Jakarta, Dirgantaranews– Aktivis Masyarakat Independent yang tergabung dalam Gerakan Masyarakat Anti Korupsi (GERMASI) menolak keras upaya pelemahan pemberantasan korupsi melalui Rancangan Undang-Undang Kitab Undang-Undang Hukum Acara Pidana (RUU KUHAP).
Mereka menilai RUU KUHAP tersebut berpotensi mengurangi efektivitas pemberantasan korupsi, terutama dengan rencana pencabutan kewenangan Kejaksaan RI dalam melakukan penyidikan Tindak Pidana Korupsi.

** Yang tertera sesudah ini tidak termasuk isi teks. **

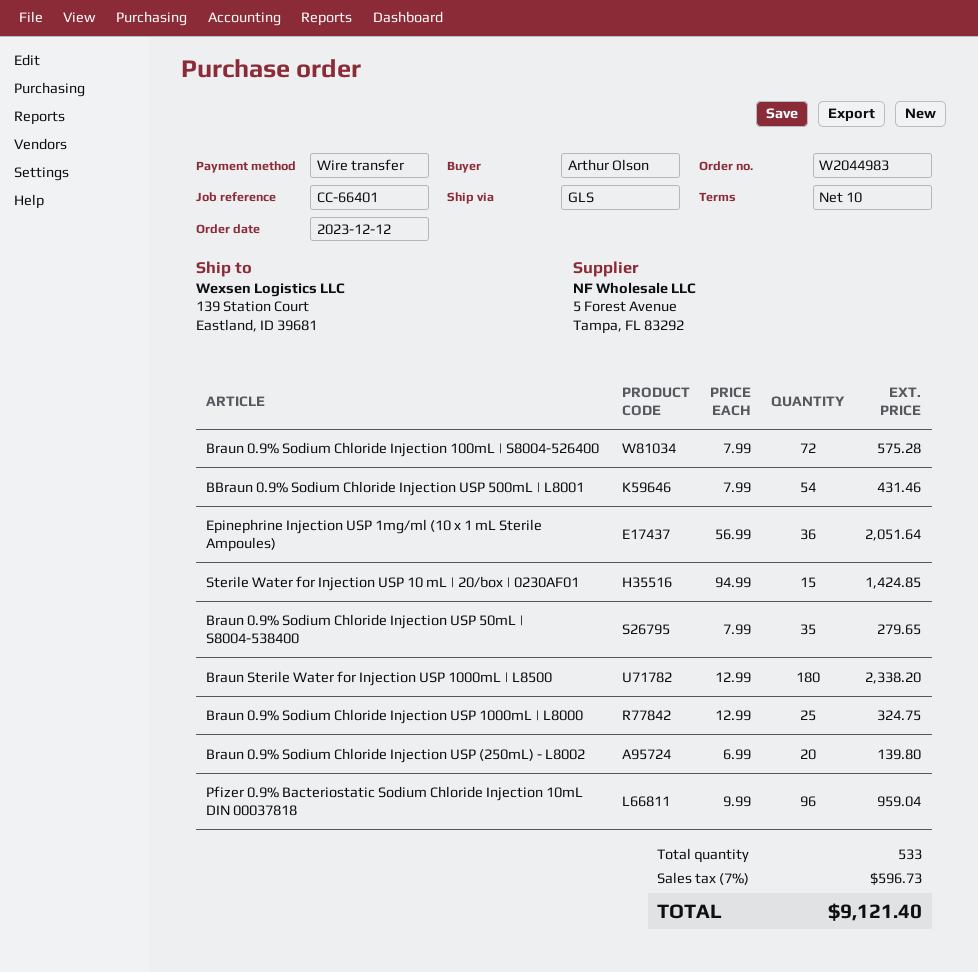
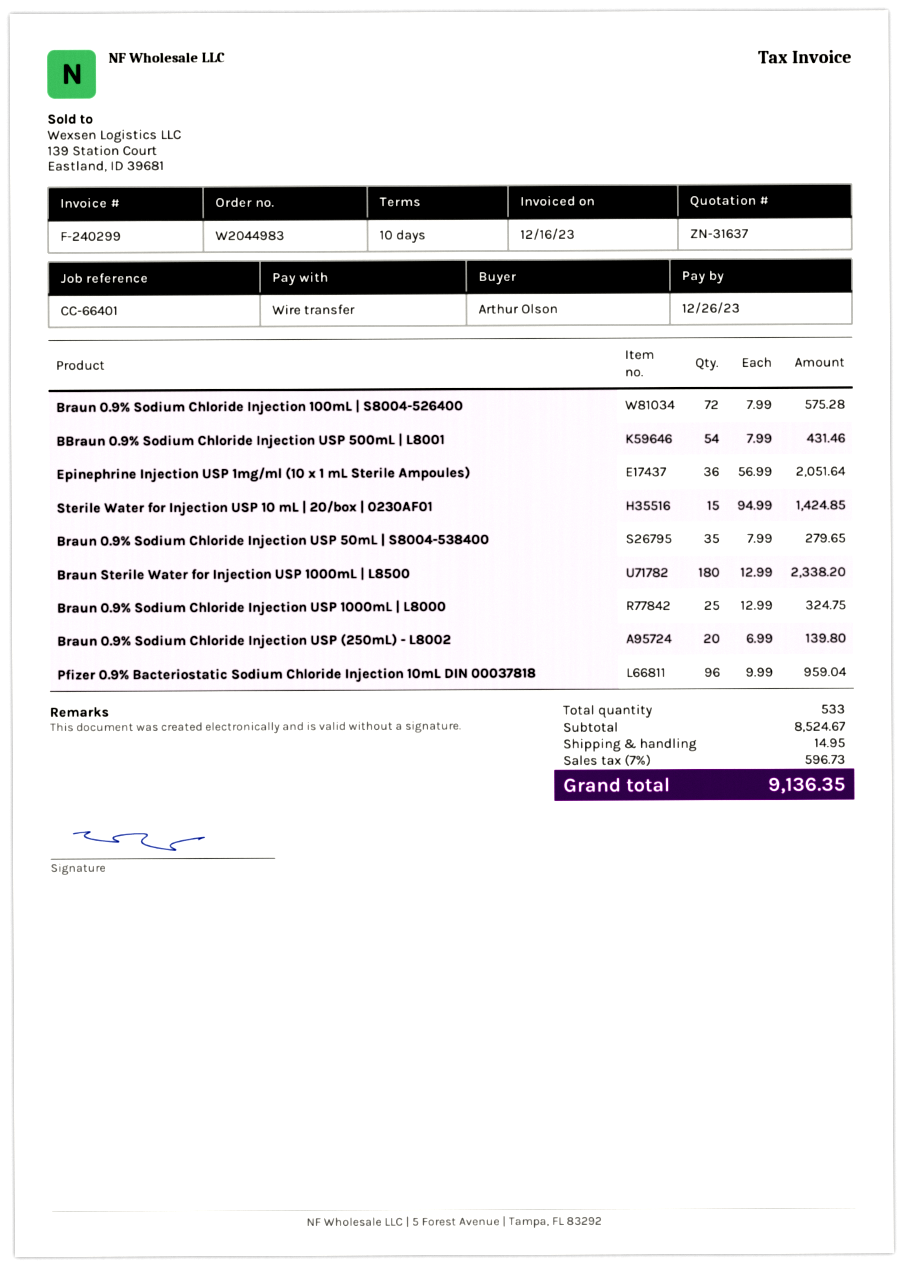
shipping: none -> 14.95
total: 9121.40 -> 9136.35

“Kami melihat ada indikasi kuat pelemahan lembaga Kejaksaan RI dalam Pemberantasan Tindak Pidana Korupsi. Jika kewenangan penyidikan Tindak Pidana Korupsi dicabut dari KejaksaannRI, maka ruang gerak pemberantasan korupsi semakin sempit. Ini bisa menjadi langkah mundur dalam perang melawan korupsi,” ujar Founder MI GERMASI, Ridwan Maulana
Masyarakat Independent GERMASI menilai Kejaksaan RI sebagai salah satu lembaga utama dalam pemberantasan korupsi di Indonesia. Dengan pencabutan kewenangan penyidikan, dikhawatirkan upaya penegakan hukum terhadap kasus-kasus korupsi kelas kakap akan melemah.